__Study material__
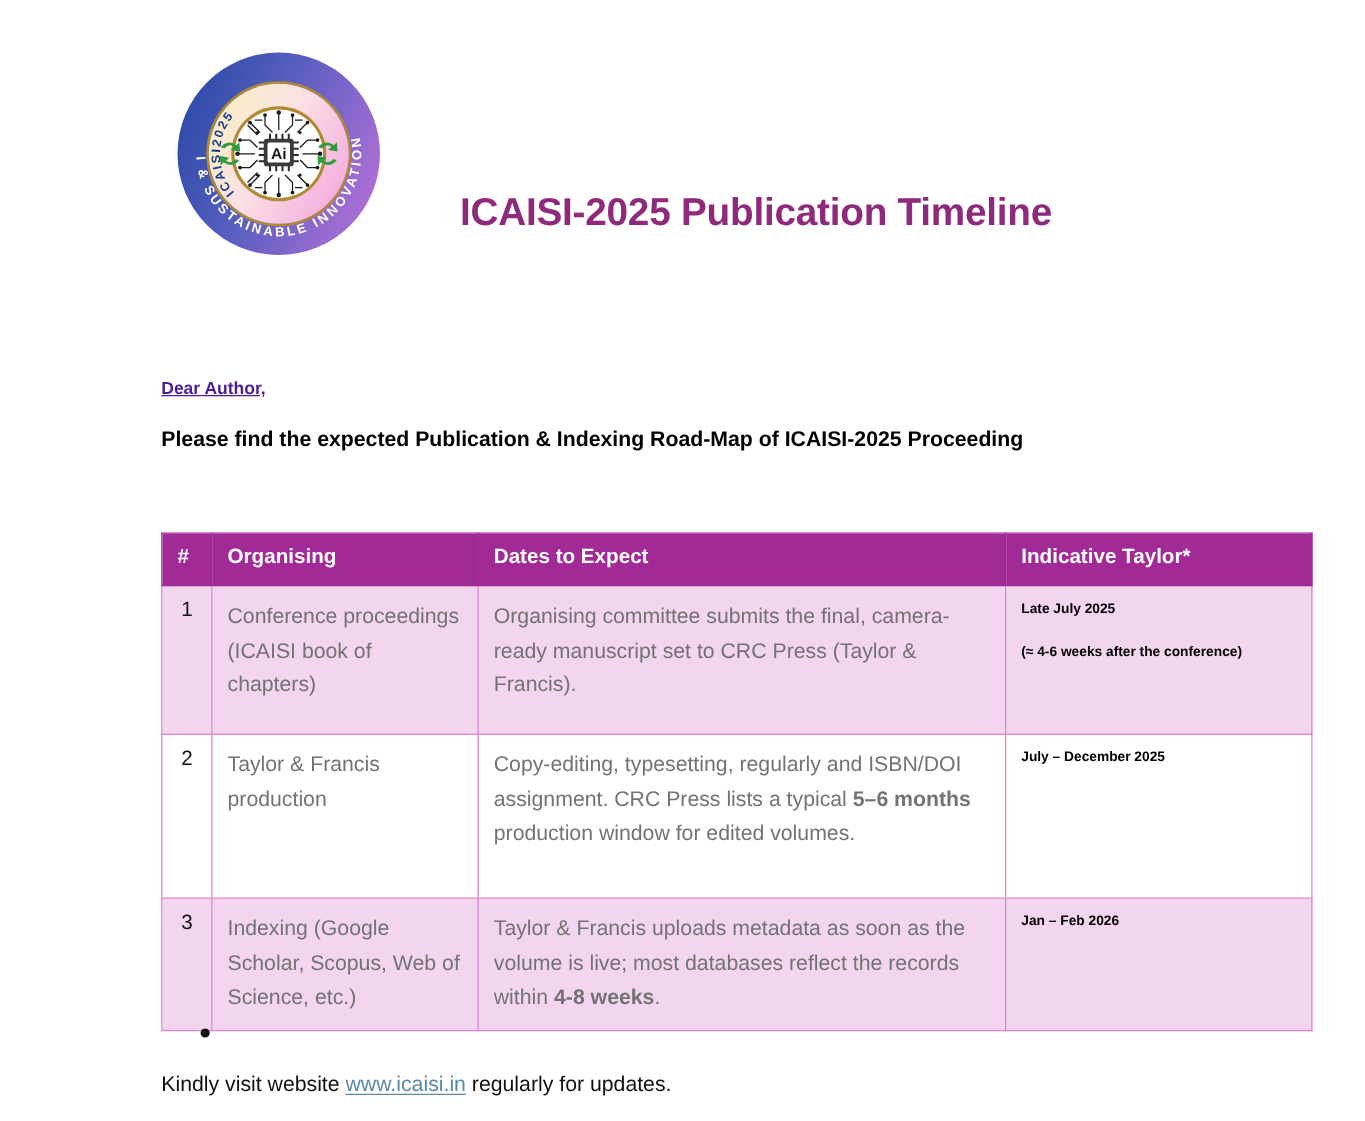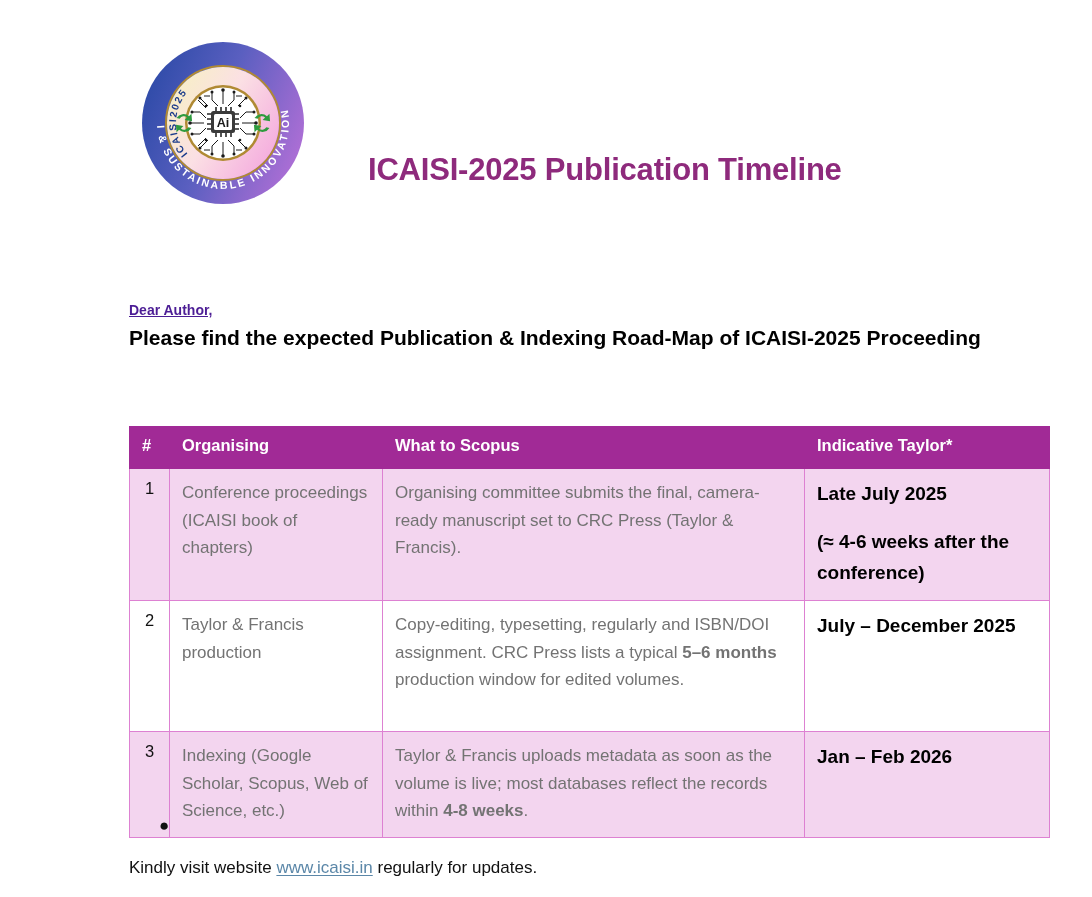--- a/index.html
+++ b/index.html
@@ -55,8 +55,8 @@
   .intro {
     position: absolute;
     left: 129px;
-    top: 326px;
-    font-size: 21px;
+    top: 342px;
+    font-size: 17px;
     font-weight: bold;
     color: #000000;
     white-space: nowrap;

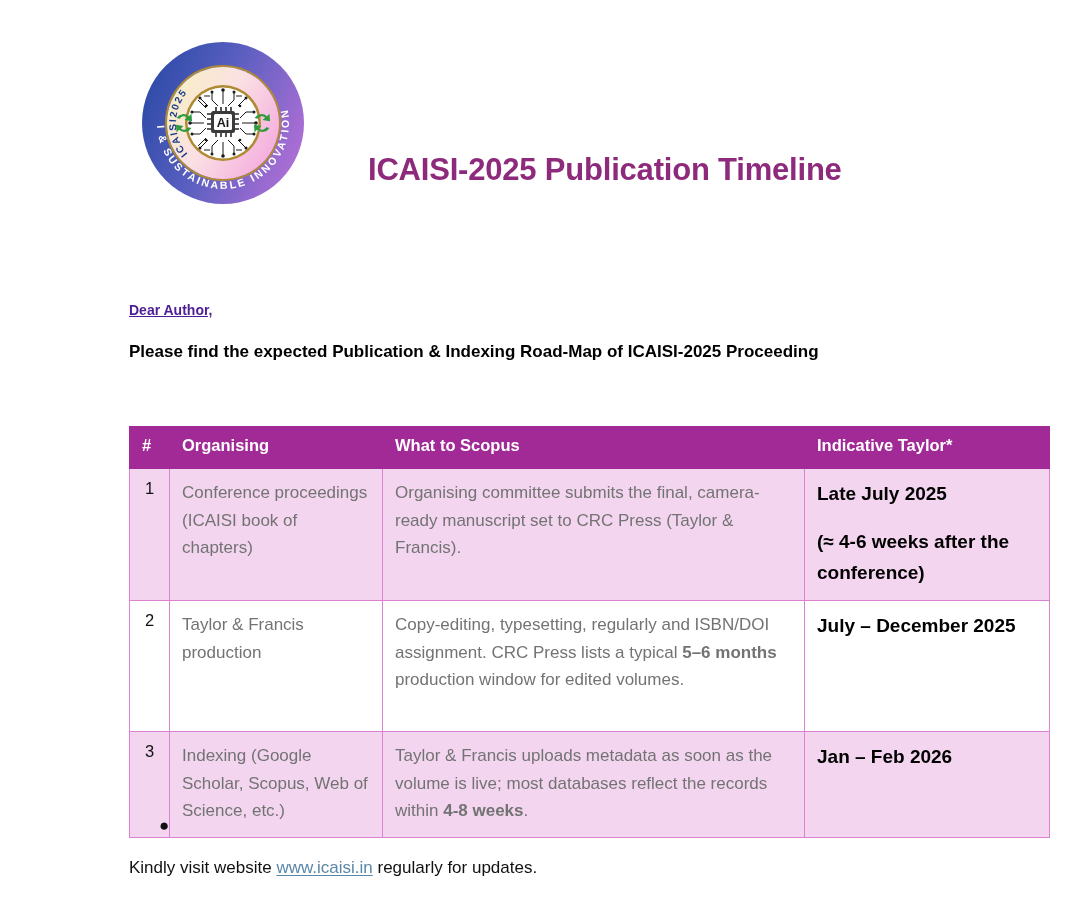--- a/index.html
+++ b/index.html
@@ -274,7 +274,7 @@
       <tr>
         <th>#</th>
         <th>Organising</th>
-        <th>What to Scopus</th>
+        <th>Dates to Expect</th>
         <th>Indicative Taylor*</th>
       </tr>
     </thead>

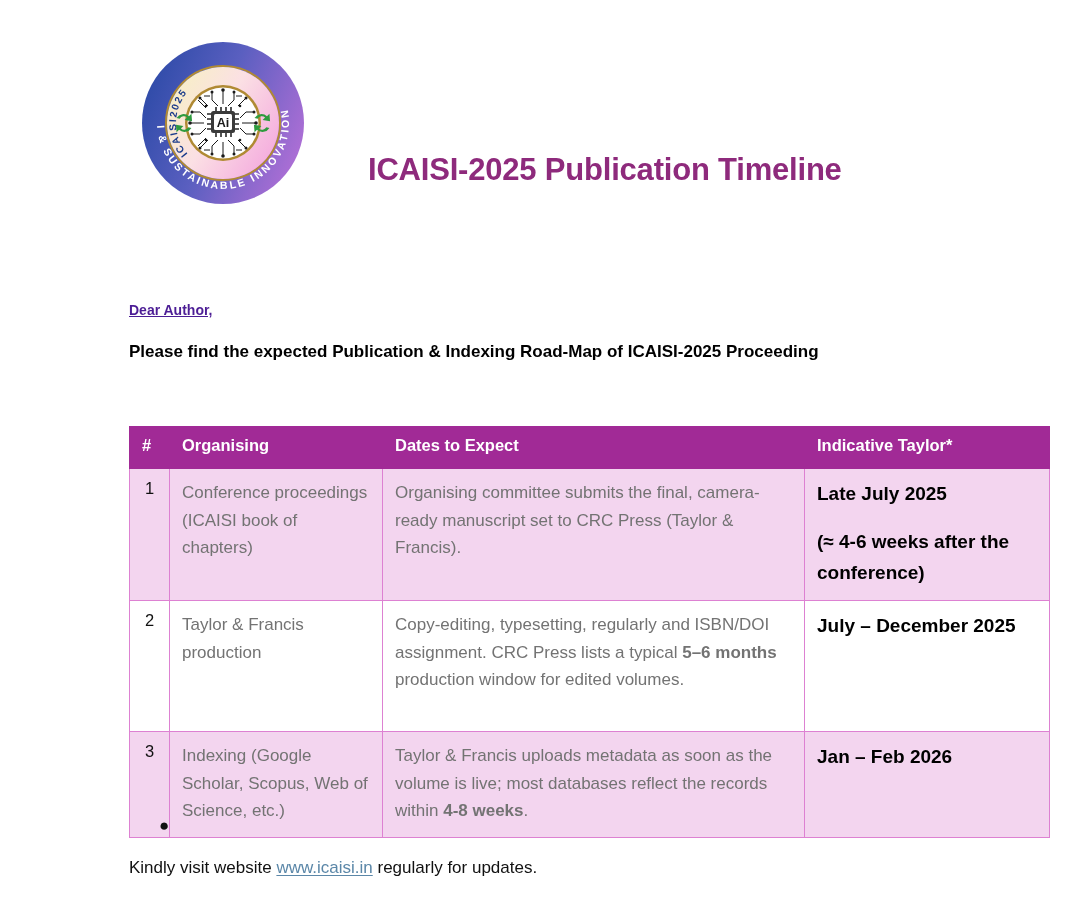--- a/index.html
+++ b/index.html
@@ -110,7 +110,7 @@
     color: #737373;
   }
   td.dates {
-    font-size: 19px;
+    font-size: 11px;
     line-height: 1.62;
     font-weight: bold;
     color: #000000;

__Required action__
Leave every picture out, and transcribe the data above exactly as it reads.

__Completed task__
--- a/index.html
+++ b/index.html
@@ -55,8 +55,8 @@
   .intro {
     position: absolute;
     left: 129px;
-    top: 326px;
-    font-size: 21px;
+    top: 342px;
+    font-size: 17px;
     font-weight: bold;
     color: #000000;
     white-space: nowrap;

--- a/index.html
+++ b/index.html
@@ -274,7 +274,7 @@
       <tr>
         <th>#</th>
         <th>Organising</th>
-        <th>What to Scopus</th>
+        <th>Dates to Expect</th>
         <th>Indicative Taylor*</th>
       </tr>
     </thead>

--- a/index.html
+++ b/index.html
@@ -110,7 +110,7 @@
     color: #737373;
   }
   td.dates {
-    font-size: 19px;
+    font-size: 11px;
     line-height: 1.62;
     font-weight: bold;
     color: #000000;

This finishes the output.